Au pied du sapin. C’est bientôt Noël : sapin, ou pas sapin ? Après le Danemark (dont 90% de la production est exportée) et la Belgique (80 à 85% des sapins belges sont exportés, avec une production fortement concentrée en Wallonie), l’Allemagne est le troisième pays européen à faire pousser des sapins de Noël, comme des champignons. On parle là des sapins « naturels », parce qu’en ce qui concerne les sapins artificiels, avec guirlandes et tout le tralala, la Chine est le leader incontesté du marché. Incontesté, mais pas incontestable : les sapins artificiels ne sont ni biodégradables, ni recyclables en pratique ; ils finissent souvent en décharge ou incinérés, dégageant alors des composés toxiques (voir ICI). Un sapin artificiel de 2 mètres génère environ 40 kg de CO2 lors de sa production et de sa fin de vie, contre 3 à 3,5 kg pour un naturel brûlé ou composté après usage. Et on ne parle pas de l’impact carbone du transport de ces sapins de la Chine vers l’Europe (ICI). Le marché intérieur chinois est assez peu propice aux sapins de Noël, qui n’y est ni fête religieuse, ni coutume populaire ancestrale, même si depuis les années 1990, sous l’influence de la mondialisation et du commerce, de nombreux centres commerciaux, hôtels et espaces publics urbains installent des sapins décorés pour la période des fêtes.

 

Bonus. En Chine, l’une des traditions de Noël les plus intrigantes en Chine est d’offrir et de manger des pommes la veille de Noël. Cette pratique est issue d'un jeu linguistique : en mandarin, le mot pour pomme, "苹果" (píngguǒ), sonne de manière similaire au mot pour paix, "平安" (píng'ān). Étant donné que la veille de Noël est connue sous le nom de « 平安夜 » (Píng'ān Yè, Nuit Paisible), les pommes sont devenues un symbole de paix et de tranquillité pendant la période des fêtes. Dans de nombreuses régions de Chine, il est de coutume d’offrir des pommes joliment emballées à ses amis et à sa famille la veille de Noël. Ces pommes sont souvent ornées de papiers ou de rubans colorés et portent parfois des inscriptions ou des autocollants avec des messages d'amour, de paix ou de vœux de Noël.


SOUDAN


Les Emirats arabes unis aux avant-postes.


ree

Emmanuel Macron avec le chef de l'Etat des Emirats arabes unis, Mohammed ben Zayed Al-Nayane, à Abou Dhabi le 15 mai 2022. Photo Christian Hartmann/AP


La situation au Soudan s’est encore aggravée : après la prise d’El Fasher, dernier bastion de l’armée au Darfour du Nord, par les Forces de soutien rapide (FSR), des massacres à grande échelle et des violences sexuelles ont été rapportés, et des milliers de civils tentent de fuir les combats. La guerre entre l’armée de Abdel Fattah al-Burhane et les FSR de Mohamed Hamdan Daglo, entamée en avril 2023, a déjà fait des dizaines de milliers de morts et provoqué la pire crise humanitaire du monde selon l’ONU, avec plus de 10 millions de déplacés. Les frappes de drones, les exécutions sommaires et le contrôle des axes essentiels rendent la fuite des populations quasi impossible, tandis que les communications sont souvent coupées dans les zones les plus touchées. Le Royaume-Uni a débloqué 5 millions de livres supplémentaires pour l’aide humanitaire, afin de soutenir les victimes et renforcer les soins, en particulier pour les femmes victimes de violences. Face à l’escalade des atrocités, la communauté internationale reste mobilisée, mais les voix soudanaises dénoncent toutefois un « manque de mobilisation » et exigent une réponse diplomatique plus ferme.

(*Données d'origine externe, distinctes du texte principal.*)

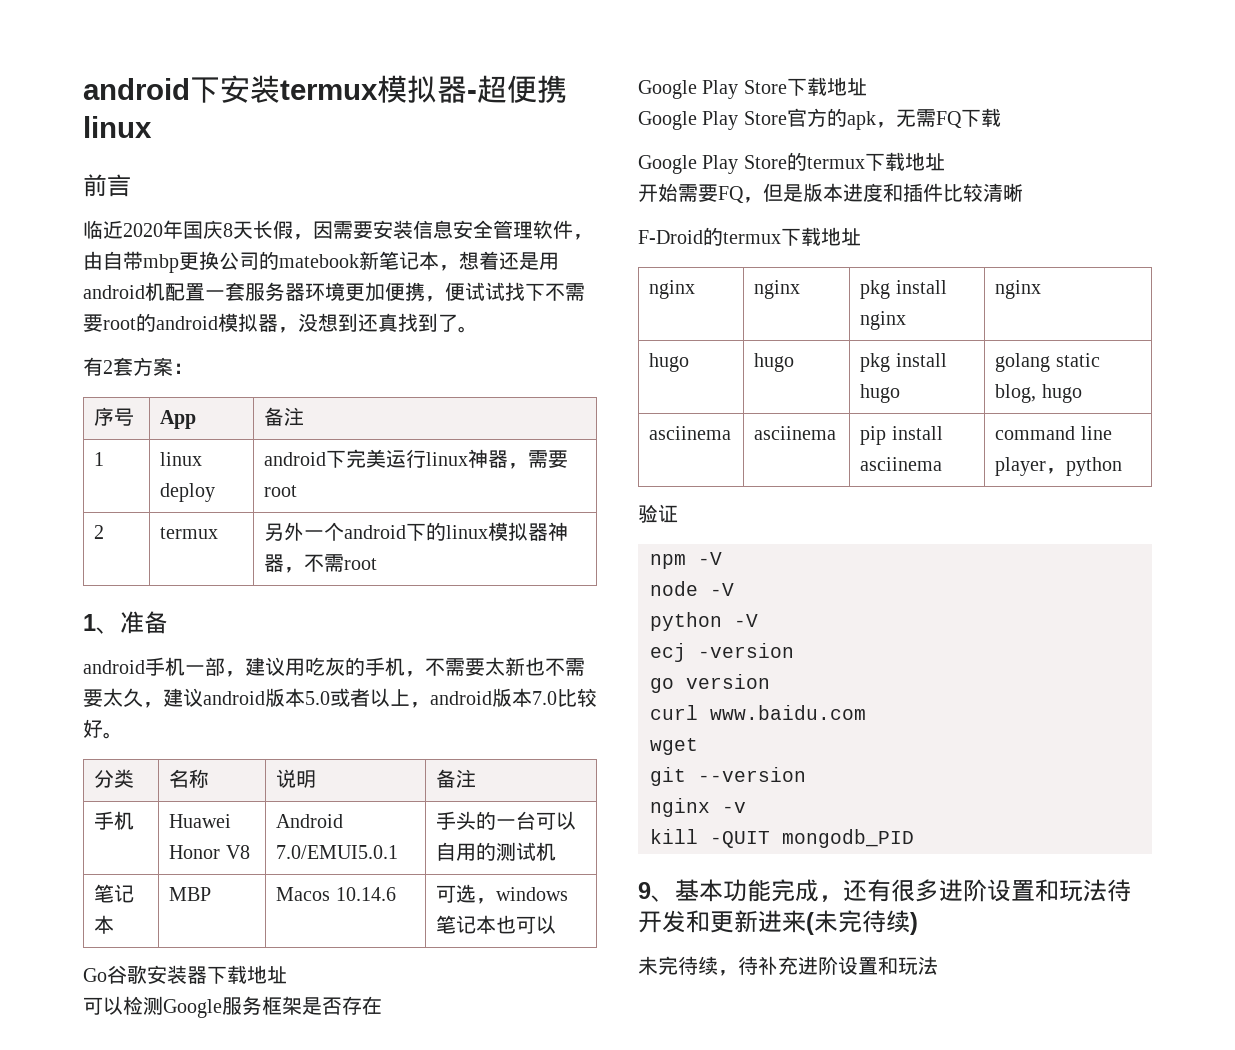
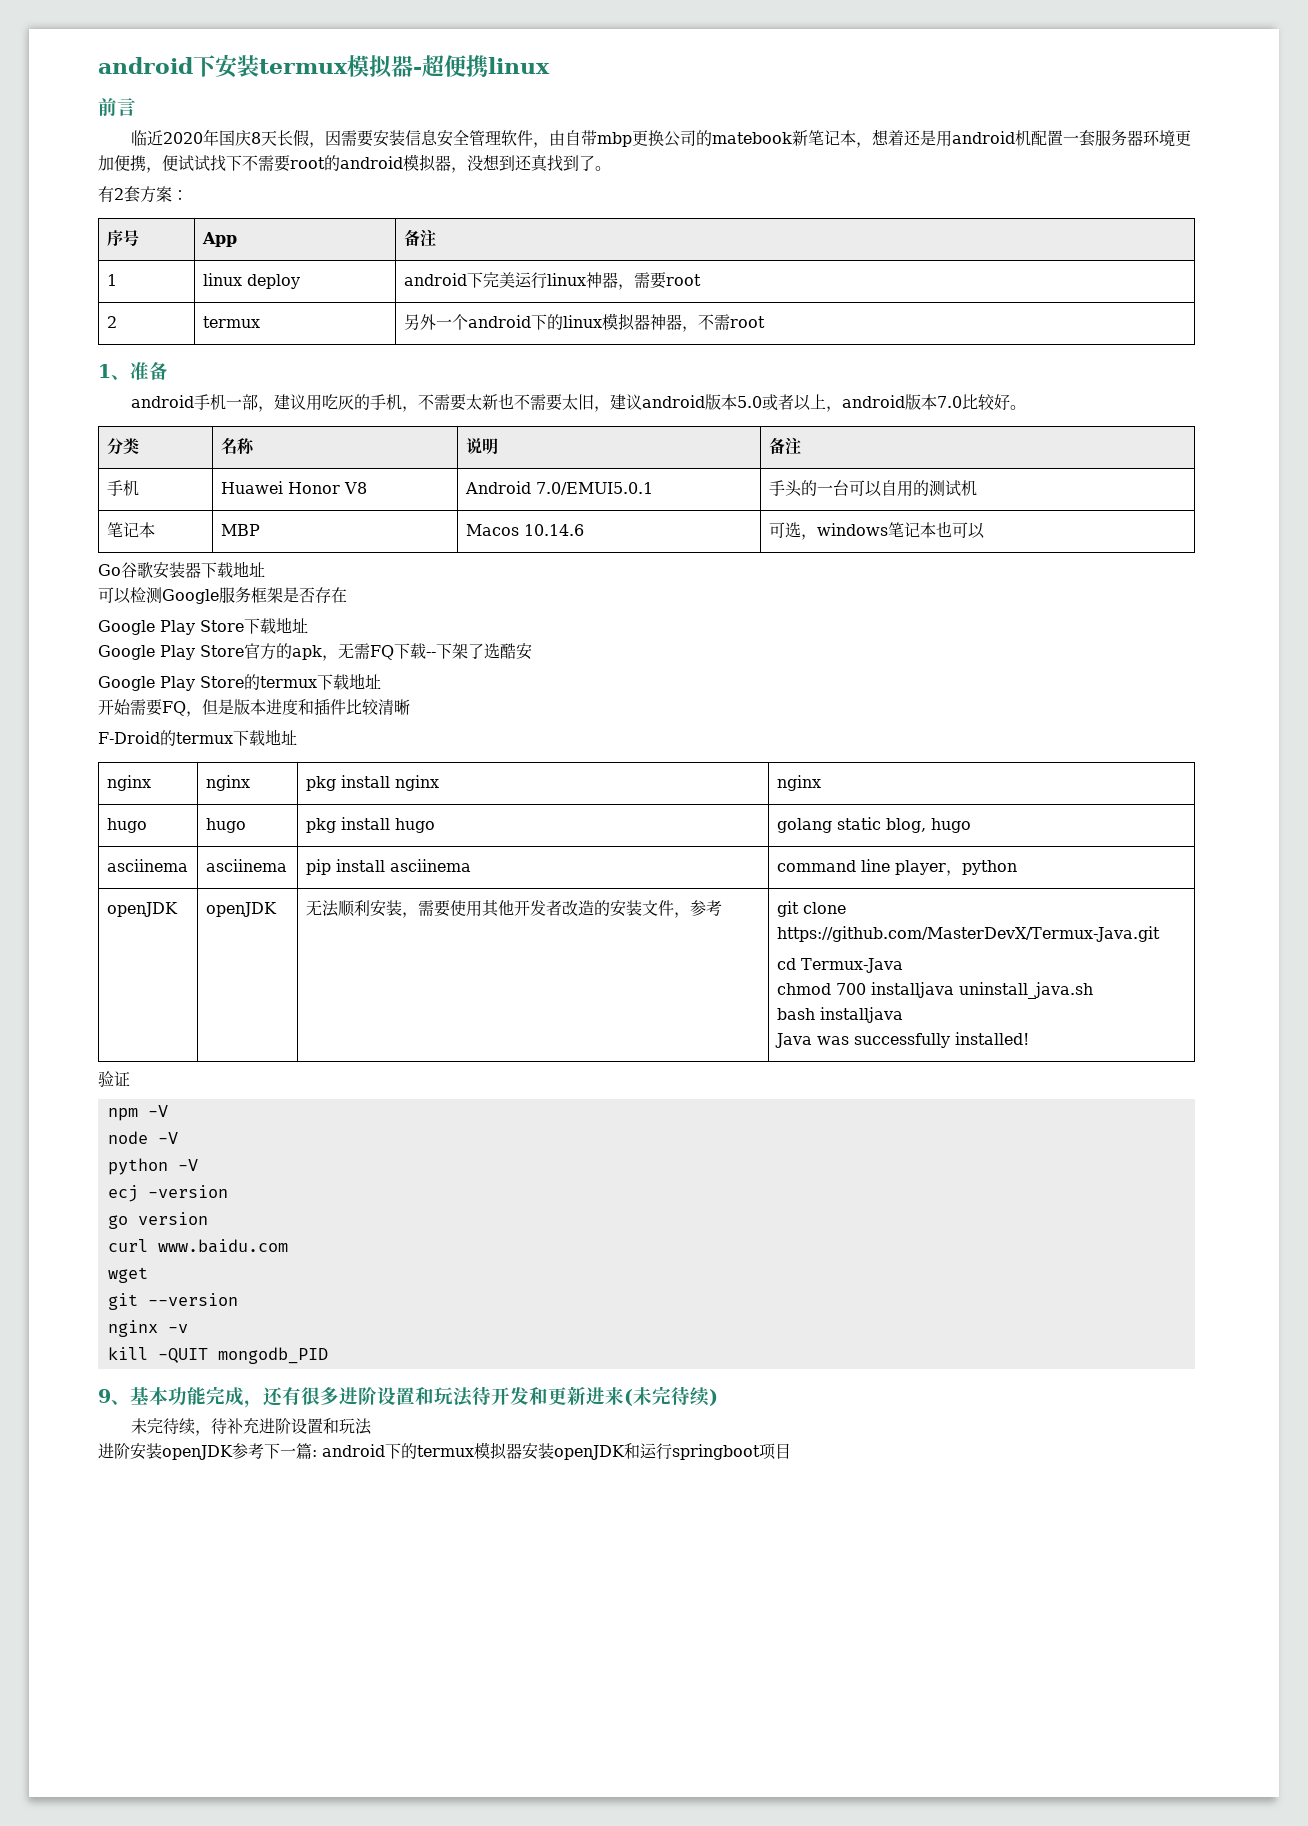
[123,688,143,707] 久 -> [577,394,594,410] 旧
(1001, 117) none -> [426,643,532,660] --下架了选酷安
(1123, 466) none -> [106,902,178,917] [205,902,277,917] [305,900,722,918] [776,901,846,917] [776,926,1160,942] [776,958,903,973] [776,982,1093,999] [776,1007,903,1023] [774,1032,1029,1048] // openJDK | openJDK | 无法顺利安装，需要使用其他开发者改造的安装文件，参考 | git clone https://github.com/MasterDevX/Termux-Java.git // cd Termux-Java // chmod 700 installjava uninstall_java.sh // bash installjava // Java was successfully installed!
(938, 965) none -> [98,1442,791,1460] // 进阶安装openJDK参考下一篇: android下的termux模拟器安装openJDK和运行springboot项目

A écouter en podcast, diffusé hier en fin d'après-midi sur France Culture, "Le Soudan fait-il face à une indifférence internationale ?" (ICI). Les deux invités, Jérôme Tubiana, conseiller aux opérations de Médecins sans frontières, et Christophe Ayad, grand reporter au Monde chargé des questions de terrorisme, ont notamment pointé le rôle des Émirats arabes unies qui fournissent armes et conseils aux milices des Forces de Sécurité Rapide qui sont en train de liquider les populations non arabisées du Darfour. On a suffisamment critiqué la France insoumise, en d'autres occasions, pour s'autoriser à dire ici que le mouvement de M. Mélenchon est, à ce jour, la seule formation politique française à se joindre à l'appel de plusieurs ONG (Amnesty International, la FIDH, la Ligue des droits de l’Homme, Handicap International, Oxfam, Mwatana for Human Rights, le Gulf Centre for Human Rights, l’Observatoire des armements), pour demander un embargo immédiat sur les armes à destination du Soudan, dont beaucoup transitent donc par les Émirats arabes unis.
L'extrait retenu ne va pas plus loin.